--- Requirement ---
Print the data exactly as it appears, keeping every word.

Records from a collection
+++

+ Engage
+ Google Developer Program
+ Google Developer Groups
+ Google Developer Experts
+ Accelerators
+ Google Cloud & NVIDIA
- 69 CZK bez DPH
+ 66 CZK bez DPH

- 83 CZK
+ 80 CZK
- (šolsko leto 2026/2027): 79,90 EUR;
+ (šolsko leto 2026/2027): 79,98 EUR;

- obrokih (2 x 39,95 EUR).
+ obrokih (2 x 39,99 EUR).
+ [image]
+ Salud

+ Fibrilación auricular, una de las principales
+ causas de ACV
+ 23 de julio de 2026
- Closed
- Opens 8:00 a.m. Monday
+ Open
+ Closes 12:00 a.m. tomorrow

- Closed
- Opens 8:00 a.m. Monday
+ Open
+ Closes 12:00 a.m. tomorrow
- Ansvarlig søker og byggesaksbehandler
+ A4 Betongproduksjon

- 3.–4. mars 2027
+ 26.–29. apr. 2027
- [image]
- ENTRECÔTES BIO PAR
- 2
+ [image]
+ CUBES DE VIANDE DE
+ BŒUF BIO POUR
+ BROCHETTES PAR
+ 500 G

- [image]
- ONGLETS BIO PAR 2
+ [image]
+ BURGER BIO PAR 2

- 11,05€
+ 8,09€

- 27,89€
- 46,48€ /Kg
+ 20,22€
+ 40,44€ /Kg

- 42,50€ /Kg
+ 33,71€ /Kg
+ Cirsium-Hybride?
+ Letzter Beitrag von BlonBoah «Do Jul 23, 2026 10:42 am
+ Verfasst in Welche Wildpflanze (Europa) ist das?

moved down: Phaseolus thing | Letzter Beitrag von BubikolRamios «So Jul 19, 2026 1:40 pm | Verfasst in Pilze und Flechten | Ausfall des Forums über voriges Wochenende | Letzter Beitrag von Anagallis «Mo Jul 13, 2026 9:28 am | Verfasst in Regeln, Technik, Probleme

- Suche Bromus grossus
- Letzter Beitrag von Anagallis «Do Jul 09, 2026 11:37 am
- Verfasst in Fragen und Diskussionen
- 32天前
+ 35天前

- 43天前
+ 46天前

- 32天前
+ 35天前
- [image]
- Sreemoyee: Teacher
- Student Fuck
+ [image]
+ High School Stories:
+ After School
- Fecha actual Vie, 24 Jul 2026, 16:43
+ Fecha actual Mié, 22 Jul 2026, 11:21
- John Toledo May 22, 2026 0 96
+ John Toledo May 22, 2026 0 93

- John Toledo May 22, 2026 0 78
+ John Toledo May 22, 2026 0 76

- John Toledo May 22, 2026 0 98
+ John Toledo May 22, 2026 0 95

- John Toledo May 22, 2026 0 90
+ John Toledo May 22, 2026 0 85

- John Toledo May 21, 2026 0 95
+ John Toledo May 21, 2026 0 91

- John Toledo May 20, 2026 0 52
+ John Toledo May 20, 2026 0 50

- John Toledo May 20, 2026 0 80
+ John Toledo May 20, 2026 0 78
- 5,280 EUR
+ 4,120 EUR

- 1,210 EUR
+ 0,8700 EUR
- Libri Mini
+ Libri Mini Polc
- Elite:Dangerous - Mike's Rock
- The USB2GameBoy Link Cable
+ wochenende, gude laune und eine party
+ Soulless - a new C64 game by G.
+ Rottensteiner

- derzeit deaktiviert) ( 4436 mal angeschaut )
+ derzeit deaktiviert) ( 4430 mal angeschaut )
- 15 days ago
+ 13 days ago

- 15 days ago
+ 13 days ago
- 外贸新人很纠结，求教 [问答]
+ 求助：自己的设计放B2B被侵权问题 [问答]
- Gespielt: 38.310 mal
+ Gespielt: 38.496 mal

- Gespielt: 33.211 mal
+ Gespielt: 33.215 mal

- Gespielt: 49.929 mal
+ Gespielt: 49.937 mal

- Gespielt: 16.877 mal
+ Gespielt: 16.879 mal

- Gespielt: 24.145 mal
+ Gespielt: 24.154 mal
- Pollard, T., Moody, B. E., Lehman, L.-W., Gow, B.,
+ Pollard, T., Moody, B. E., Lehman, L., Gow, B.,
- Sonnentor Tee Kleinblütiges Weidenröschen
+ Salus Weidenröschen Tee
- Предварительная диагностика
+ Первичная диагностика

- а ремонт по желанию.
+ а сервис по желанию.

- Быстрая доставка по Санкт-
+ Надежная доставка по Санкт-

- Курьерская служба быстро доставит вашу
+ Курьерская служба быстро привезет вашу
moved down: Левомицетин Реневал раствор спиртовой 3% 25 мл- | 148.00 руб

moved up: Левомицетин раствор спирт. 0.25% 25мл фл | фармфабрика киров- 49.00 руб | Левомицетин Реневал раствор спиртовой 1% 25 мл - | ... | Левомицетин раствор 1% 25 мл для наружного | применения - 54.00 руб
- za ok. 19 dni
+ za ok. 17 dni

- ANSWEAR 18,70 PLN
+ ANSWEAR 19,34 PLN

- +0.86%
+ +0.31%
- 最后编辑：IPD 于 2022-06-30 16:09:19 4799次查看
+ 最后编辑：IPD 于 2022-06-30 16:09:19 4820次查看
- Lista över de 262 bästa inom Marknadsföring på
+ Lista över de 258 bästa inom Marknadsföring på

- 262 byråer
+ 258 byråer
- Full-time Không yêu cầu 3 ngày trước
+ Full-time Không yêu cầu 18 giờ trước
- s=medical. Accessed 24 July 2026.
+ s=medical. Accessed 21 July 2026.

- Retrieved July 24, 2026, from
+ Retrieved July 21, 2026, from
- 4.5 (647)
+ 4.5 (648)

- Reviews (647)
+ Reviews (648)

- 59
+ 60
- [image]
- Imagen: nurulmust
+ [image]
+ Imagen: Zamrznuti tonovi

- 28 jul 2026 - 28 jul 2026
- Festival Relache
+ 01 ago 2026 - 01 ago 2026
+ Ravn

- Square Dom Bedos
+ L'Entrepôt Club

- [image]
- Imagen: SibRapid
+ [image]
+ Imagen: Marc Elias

+++

--- Problem solution ---
+ Engage
+ Google Developer Program
+ Google Developer Groups
+ Google Developer Experts
+ Accelerators
+ Google Cloud & NVIDIA
- 69 CZK bez DPH
+ 66 CZK bez DPH

- 83 CZK
+ 80 CZK
- (šolsko leto 2026/2027): 79,90 EUR;
+ (šolsko leto 2026/2027): 79,98 EUR;

- obrokih (2 x 39,95 EUR).
+ obrokih (2 x 39,99 EUR).
+ [image]
+ Salud

+ Fibrilación auricular, una de las principales
+ causas de ACV
+ 23 de julio de 2026
- Closed
- Opens 8:00 a.m. Monday
+ Open
+ Closes 12:00 a.m. tomorrow

- Closed
- Opens 8:00 a.m. Monday
+ Open
+ Closes 12:00 a.m. tomorrow
- Ansvarlig søker og byggesaksbehandler
+ A4 Betongproduksjon

- 3.–4. mars 2027
+ 26.–29. apr. 2027
- [image]
- ENTRECÔTES BIO PAR
- 2
+ [image]
+ CUBES DE VIANDE DE
+ BŒUF BIO POUR
+ BROCHETTES PAR
+ 500 G

- [image]
- ONGLETS BIO PAR 2
+ [image]
+ BURGER BIO PAR 2

- 11,05€
+ 8,09€

- 27,89€
- 46,48€ /Kg
+ 20,22€
+ 40,44€ /Kg

- 42,50€ /Kg
+ 33,71€ /Kg
+ Cirsium-Hybride?
+ Letzter Beitrag von BlonBoah «Do Jul 23, 2026 10:42 am
+ Verfasst in Welche Wildpflanze (Europa) ist das?

moved down: Phaseolus thing | Letzter Beitrag von BubikolRamios «So Jul 19, 2026 1:40 pm | Verfasst in Pilze und Flechten | Ausfall des Forums über voriges Wochenende | Letzter Beitrag von Anagallis «Mo Jul 13, 2026 9:28 am | Verfasst in Regeln, Technik, Probleme

- Suche Bromus grossus
- Letzter Beitrag von Anagallis «Do Jul 09, 2026 11:37 am
- Verfasst in Fragen und Diskussionen
- 32天前
+ 35天前

- 43天前
+ 46天前

- 32天前
+ 35天前
- [image]
- Sreemoyee: Teacher
- Student Fuck
+ [image]
+ High School Stories:
+ After School
- Fecha actual Vie, 24 Jul 2026, 16:43
+ Fecha actual Mié, 22 Jul 2026, 11:21
- John Toledo May 22, 2026 0 96
+ John Toledo May 22, 2026 0 93

- John Toledo May 22, 2026 0 78
+ John Toledo May 22, 2026 0 76

- John Toledo May 22, 2026 0 98
+ John Toledo May 22, 2026 0 95

- John Toledo May 22, 2026 0 90
+ John Toledo May 22, 2026 0 85

- John Toledo May 21, 2026 0 95
+ John Toledo May 21, 2026 0 91

- John Toledo May 20, 2026 0 52
+ John Toledo May 20, 2026 0 50

- John Toledo May 20, 2026 0 80
+ John Toledo May 20, 2026 0 78
- 5,280 EUR
+ 4,120 EUR

- 1,210 EUR
+ 0,8700 EUR
- Libri Mini
+ Libri Mini Polc
- Elite:Dangerous - Mike's Rock
- The USB2GameBoy Link Cable
+ wochenende, gude laune und eine party
+ Soulless - a new C64 game by G.
+ Rottensteiner

- derzeit deaktiviert) ( 4436 mal angeschaut )
+ derzeit deaktiviert) ( 4430 mal angeschaut )
- 15 days ago
+ 13 days ago

- 15 days ago
+ 13 days ago
- 外贸新人很纠结，求教 [问答]
+ 求助：自己的设计放B2B被侵权问题 [问答]
- Gespielt: 38.310 mal
+ Gespielt: 38.496 mal

- Gespielt: 33.211 mal
+ Gespielt: 33.215 mal

- Gespielt: 49.929 mal
+ Gespielt: 49.937 mal

- Gespielt: 16.877 mal
+ Gespielt: 16.879 mal

- Gespielt: 24.145 mal
+ Gespielt: 24.154 mal
- Pollard, T., Moody, B. E., Lehman, L.-W., Gow, B.,
+ Pollard, T., Moody, B. E., Lehman, L., Gow, B.,
- Sonnentor Tee Kleinblütiges Weidenröschen
+ Salus Weidenröschen Tee
- Предварительная диагностика
+ Первичная диагностика

- а ремонт по желанию.
+ а сервис по желанию.

- Быстрая доставка по Санкт-
+ Надежная доставка по Санкт-

- Курьерская служба быстро доставит вашу
+ Курьерская служба быстро привезет вашу
moved down: Левомицетин Реневал раствор спиртовой 3% 25 мл- | 148.00 руб

moved up: Левомицетин раствор спирт. 0.25% 25мл фл | фармфабрика киров- 49.00 руб | Левомицетин Реневал раствор спиртовой 1% 25 мл - | ... | Левомицетин раствор 1% 25 мл для наружного | применения - 54.00 руб
- za ok. 19 dni
+ za ok. 17 dni

- ANSWEAR 18,70 PLN
+ ANSWEAR 19,34 PLN

- +0.86%
+ +0.31%
- 最后编辑：IPD 于 2022-06-30 16:09:19 4799次查看
+ 最后编辑：IPD 于 2022-06-30 16:09:19 4820次查看
- Lista över de 262 bästa inom Marknadsföring på
+ Lista över de 258 bästa inom Marknadsföring på

- 262 byråer
+ 258 byråer
- Full-time Không yêu cầu 3 ngày trước
+ Full-time Không yêu cầu 18 giờ trước
- s=medical. Accessed 24 July 2026.
+ s=medical. Accessed 21 July 2026.

- Retrieved July 24, 2026, from
+ Retrieved July 21, 2026, from
- 4.5 (647)
+ 4.5 (648)

- Reviews (647)
+ Reviews (648)

- 59
+ 60
- [image]
- Imagen: nurulmust
+ [image]
+ Imagen: Zamrznuti tonovi

- 28 jul 2026 - 28 jul 2026
- Festival Relache
+ 01 ago 2026 - 01 ago 2026
+ Ravn

- Square Dom Bedos
+ L'Entrepôt Club

- [image]
- Imagen: SibRapid
+ [image]
+ Imagen: Marc Elias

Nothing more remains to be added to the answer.